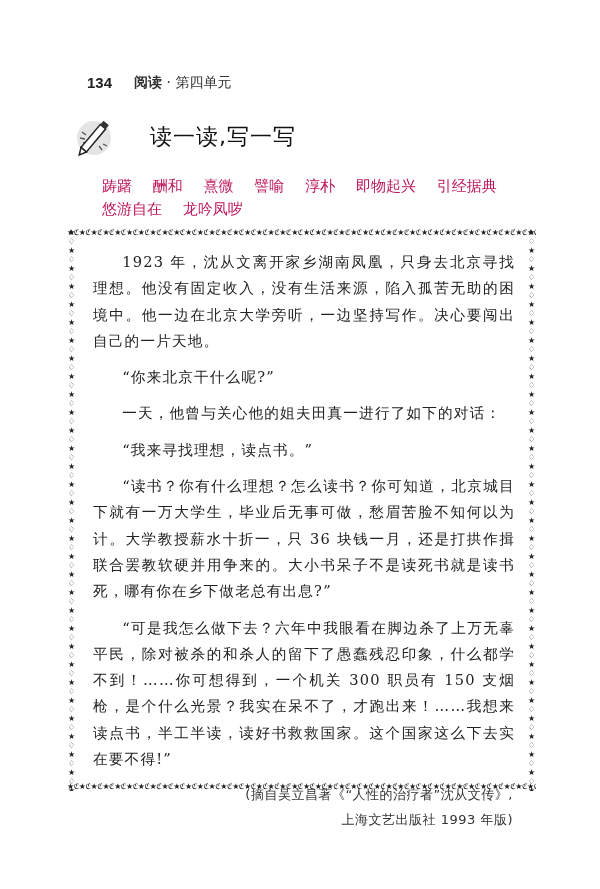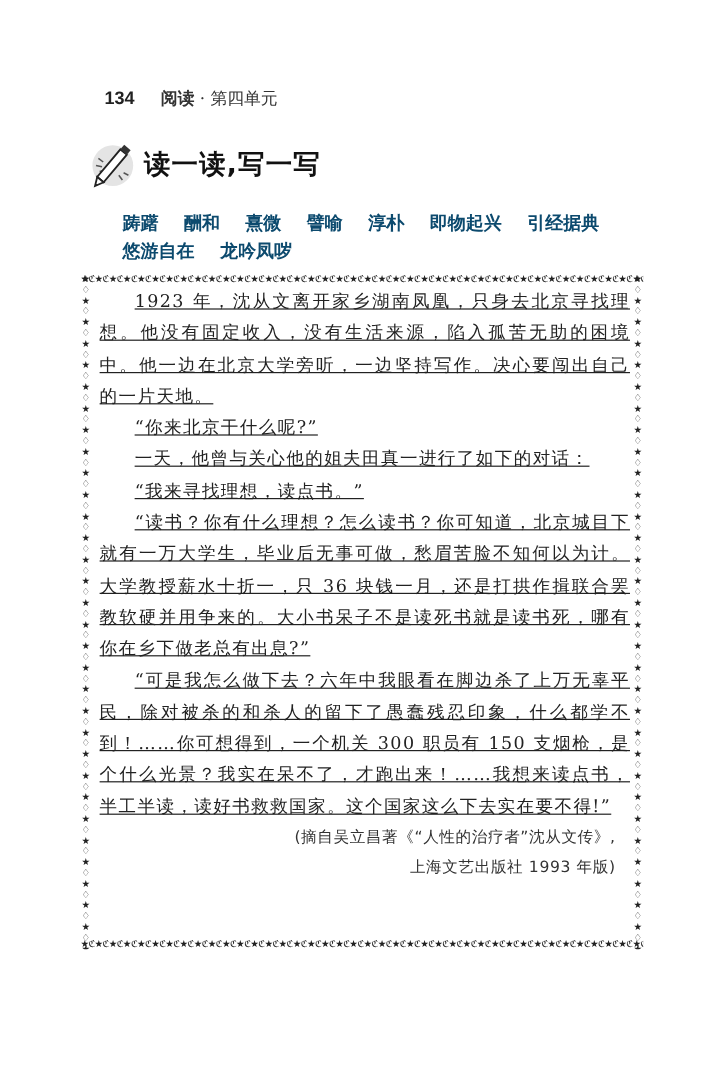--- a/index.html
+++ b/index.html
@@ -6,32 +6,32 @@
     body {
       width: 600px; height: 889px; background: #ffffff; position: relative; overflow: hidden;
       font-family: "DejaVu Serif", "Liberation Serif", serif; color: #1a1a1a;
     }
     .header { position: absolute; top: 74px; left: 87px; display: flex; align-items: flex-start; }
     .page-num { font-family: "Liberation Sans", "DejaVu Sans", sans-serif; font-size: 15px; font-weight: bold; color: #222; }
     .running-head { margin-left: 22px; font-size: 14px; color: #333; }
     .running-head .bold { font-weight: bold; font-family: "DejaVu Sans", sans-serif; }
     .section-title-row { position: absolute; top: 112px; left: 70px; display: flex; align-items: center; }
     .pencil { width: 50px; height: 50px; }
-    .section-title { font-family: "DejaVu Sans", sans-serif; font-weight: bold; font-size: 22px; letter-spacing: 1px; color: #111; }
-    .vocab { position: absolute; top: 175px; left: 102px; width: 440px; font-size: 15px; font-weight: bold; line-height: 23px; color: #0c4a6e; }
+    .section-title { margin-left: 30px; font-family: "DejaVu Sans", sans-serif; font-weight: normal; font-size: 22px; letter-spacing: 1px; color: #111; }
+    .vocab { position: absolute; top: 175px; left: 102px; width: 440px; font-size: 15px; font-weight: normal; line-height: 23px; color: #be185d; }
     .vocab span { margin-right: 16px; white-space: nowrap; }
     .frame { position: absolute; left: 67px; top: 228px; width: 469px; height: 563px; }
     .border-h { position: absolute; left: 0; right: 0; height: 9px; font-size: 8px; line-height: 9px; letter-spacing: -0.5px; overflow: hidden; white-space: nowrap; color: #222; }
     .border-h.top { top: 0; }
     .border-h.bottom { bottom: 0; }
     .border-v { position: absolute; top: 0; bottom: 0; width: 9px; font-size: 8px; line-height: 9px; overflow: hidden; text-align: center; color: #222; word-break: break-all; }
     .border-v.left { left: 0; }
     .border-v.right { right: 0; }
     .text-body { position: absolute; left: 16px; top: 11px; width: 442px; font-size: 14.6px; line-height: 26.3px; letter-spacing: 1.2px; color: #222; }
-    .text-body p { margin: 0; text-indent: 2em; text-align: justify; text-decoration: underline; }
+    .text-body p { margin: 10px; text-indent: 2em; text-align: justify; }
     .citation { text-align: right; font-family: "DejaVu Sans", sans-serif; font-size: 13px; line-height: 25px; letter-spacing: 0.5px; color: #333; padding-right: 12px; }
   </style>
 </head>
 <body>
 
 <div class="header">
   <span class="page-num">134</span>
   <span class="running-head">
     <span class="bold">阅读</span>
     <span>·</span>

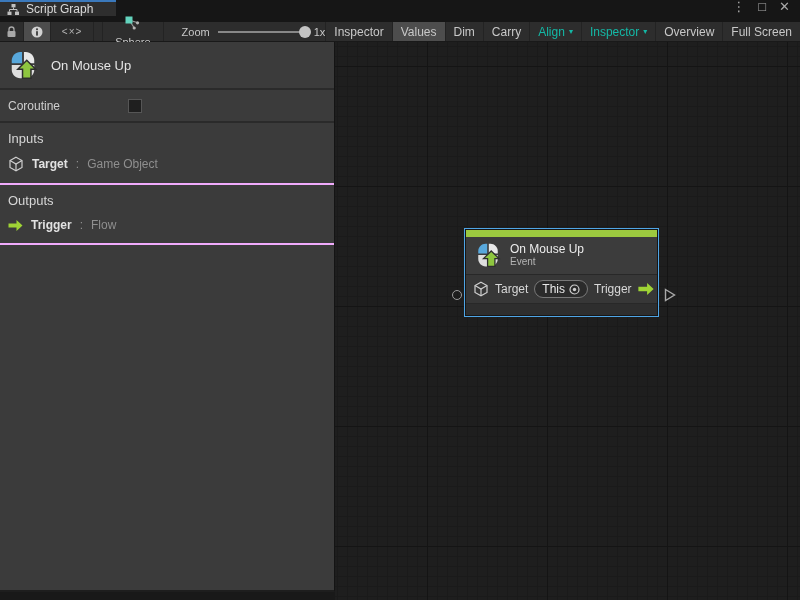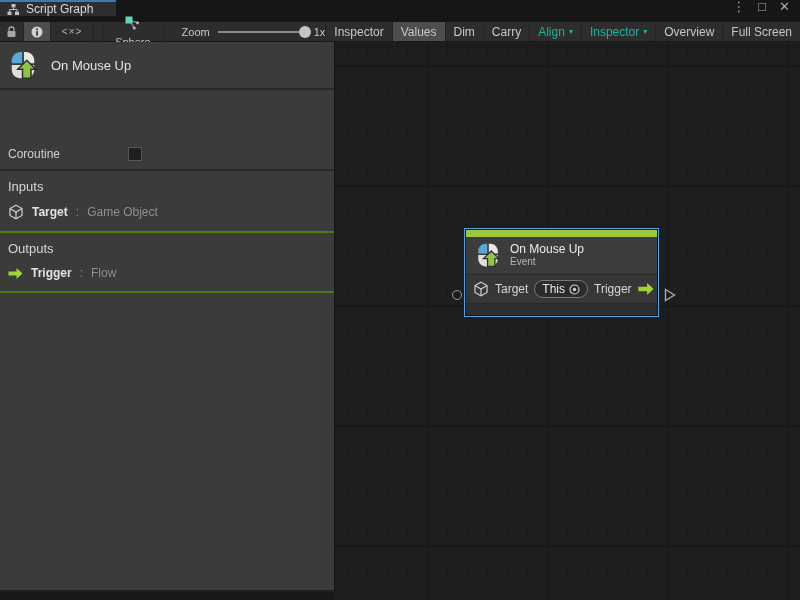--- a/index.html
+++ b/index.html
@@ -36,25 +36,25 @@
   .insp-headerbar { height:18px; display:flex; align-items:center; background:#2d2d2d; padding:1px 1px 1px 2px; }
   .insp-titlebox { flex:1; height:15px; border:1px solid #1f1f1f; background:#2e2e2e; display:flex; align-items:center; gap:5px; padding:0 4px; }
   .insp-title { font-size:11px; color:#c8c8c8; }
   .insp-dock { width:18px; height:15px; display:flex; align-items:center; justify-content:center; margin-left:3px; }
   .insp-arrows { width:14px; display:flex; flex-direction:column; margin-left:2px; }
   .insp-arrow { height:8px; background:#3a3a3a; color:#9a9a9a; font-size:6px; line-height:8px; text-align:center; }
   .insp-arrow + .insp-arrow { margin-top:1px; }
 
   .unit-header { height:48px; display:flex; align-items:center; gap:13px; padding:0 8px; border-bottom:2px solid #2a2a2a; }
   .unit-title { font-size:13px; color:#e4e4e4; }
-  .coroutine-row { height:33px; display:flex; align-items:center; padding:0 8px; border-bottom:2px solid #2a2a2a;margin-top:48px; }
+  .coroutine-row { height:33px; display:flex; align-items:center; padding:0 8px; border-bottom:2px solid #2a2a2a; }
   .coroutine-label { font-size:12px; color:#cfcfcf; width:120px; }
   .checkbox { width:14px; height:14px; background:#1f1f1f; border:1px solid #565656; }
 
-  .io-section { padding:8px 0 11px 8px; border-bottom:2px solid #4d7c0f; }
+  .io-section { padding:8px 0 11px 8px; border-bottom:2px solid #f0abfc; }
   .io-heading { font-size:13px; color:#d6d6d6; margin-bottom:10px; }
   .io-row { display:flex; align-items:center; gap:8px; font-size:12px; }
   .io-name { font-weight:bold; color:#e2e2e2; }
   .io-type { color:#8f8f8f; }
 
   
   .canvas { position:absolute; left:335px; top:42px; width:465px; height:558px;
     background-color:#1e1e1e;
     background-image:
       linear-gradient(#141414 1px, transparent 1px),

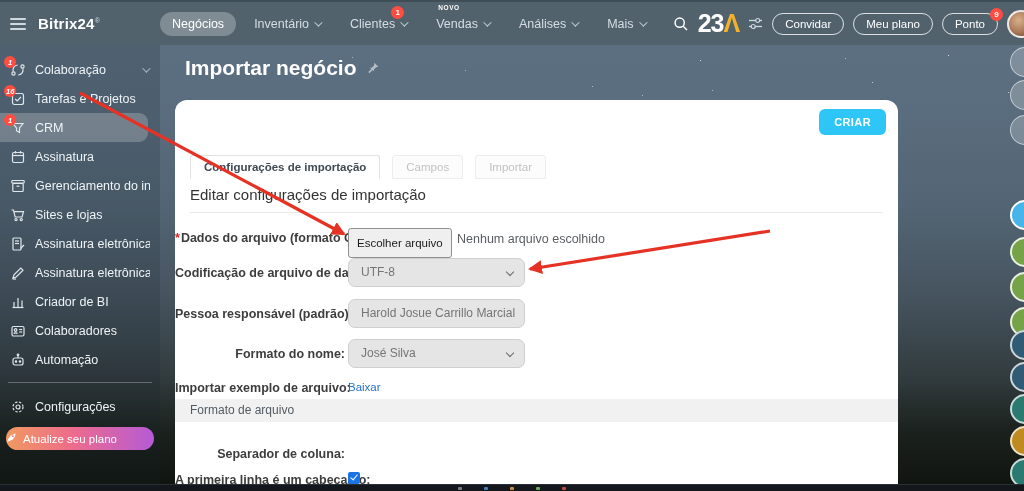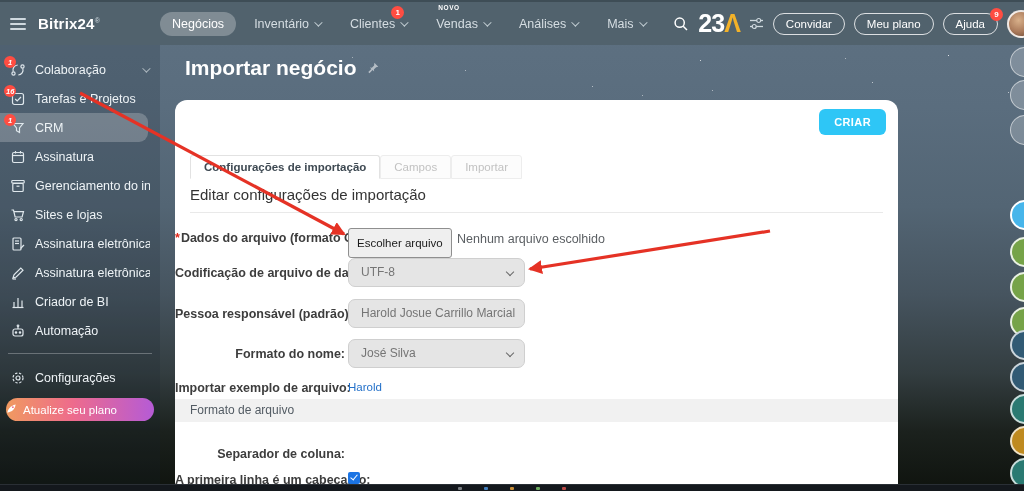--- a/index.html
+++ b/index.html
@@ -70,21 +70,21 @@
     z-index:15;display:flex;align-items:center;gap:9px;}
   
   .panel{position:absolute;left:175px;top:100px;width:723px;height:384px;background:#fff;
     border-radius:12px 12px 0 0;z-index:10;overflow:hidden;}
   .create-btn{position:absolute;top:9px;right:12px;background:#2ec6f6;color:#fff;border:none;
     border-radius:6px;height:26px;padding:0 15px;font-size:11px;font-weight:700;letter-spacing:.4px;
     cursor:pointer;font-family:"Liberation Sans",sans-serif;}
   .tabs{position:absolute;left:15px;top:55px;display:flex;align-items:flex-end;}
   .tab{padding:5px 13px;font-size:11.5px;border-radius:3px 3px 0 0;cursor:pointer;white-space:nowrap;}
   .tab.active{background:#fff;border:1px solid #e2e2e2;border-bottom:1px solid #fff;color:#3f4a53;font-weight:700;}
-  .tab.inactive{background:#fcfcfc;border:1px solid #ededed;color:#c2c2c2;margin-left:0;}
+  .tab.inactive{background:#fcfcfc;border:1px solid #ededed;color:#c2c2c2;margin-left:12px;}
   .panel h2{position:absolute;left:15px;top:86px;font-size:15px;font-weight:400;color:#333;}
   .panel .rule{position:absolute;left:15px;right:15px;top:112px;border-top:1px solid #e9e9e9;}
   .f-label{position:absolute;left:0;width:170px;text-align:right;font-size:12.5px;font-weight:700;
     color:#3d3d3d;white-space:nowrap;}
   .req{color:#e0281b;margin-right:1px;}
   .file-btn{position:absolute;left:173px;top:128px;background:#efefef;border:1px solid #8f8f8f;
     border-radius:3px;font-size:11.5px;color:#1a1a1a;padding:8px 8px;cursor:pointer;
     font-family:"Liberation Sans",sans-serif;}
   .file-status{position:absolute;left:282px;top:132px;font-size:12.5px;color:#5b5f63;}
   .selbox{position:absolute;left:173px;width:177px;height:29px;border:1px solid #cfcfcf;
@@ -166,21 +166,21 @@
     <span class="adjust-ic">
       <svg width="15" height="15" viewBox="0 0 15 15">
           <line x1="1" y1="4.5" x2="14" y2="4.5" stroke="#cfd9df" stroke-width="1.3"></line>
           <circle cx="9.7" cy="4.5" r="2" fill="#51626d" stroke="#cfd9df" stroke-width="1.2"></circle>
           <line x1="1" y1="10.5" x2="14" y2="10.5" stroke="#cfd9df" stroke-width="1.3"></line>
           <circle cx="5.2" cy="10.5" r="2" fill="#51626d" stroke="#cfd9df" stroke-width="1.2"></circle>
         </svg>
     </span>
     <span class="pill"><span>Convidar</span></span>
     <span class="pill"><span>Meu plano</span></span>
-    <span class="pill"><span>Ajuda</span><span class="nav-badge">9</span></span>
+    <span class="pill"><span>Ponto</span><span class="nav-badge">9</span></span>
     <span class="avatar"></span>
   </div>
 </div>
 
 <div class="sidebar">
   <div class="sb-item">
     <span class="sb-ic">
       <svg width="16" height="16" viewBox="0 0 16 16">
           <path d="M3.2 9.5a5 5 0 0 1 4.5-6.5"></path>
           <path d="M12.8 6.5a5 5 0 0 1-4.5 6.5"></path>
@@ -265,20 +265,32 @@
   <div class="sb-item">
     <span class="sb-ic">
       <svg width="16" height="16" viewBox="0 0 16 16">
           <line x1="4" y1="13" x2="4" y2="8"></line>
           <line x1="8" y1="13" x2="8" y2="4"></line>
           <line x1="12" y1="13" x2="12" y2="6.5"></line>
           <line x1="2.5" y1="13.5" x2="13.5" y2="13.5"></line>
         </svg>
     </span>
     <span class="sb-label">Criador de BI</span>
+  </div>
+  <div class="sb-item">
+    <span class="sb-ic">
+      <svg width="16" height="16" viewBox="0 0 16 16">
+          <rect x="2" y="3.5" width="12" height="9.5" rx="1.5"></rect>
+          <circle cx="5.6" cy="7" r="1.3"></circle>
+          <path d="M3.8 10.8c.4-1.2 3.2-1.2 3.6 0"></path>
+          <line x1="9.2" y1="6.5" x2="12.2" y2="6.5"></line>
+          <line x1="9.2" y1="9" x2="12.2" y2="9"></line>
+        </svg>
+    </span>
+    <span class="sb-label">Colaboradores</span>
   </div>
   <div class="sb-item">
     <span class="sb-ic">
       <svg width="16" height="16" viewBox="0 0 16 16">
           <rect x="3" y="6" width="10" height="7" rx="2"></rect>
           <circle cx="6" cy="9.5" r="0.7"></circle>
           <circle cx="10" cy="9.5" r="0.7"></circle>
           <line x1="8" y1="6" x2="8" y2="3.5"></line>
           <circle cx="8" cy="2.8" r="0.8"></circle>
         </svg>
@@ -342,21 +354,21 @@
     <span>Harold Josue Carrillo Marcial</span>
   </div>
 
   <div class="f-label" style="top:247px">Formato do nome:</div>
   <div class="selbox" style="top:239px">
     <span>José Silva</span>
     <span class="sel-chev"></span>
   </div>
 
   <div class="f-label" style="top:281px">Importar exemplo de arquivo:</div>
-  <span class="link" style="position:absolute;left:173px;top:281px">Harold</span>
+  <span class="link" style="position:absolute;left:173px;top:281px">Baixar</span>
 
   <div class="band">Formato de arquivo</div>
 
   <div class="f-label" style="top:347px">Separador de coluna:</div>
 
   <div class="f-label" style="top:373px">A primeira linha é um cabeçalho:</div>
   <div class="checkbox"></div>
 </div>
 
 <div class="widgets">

TASK PROMPT:
How many lines in these records hold the string "Liberation"? Reply with the number alone.

EXERCISE OUTPUT:
4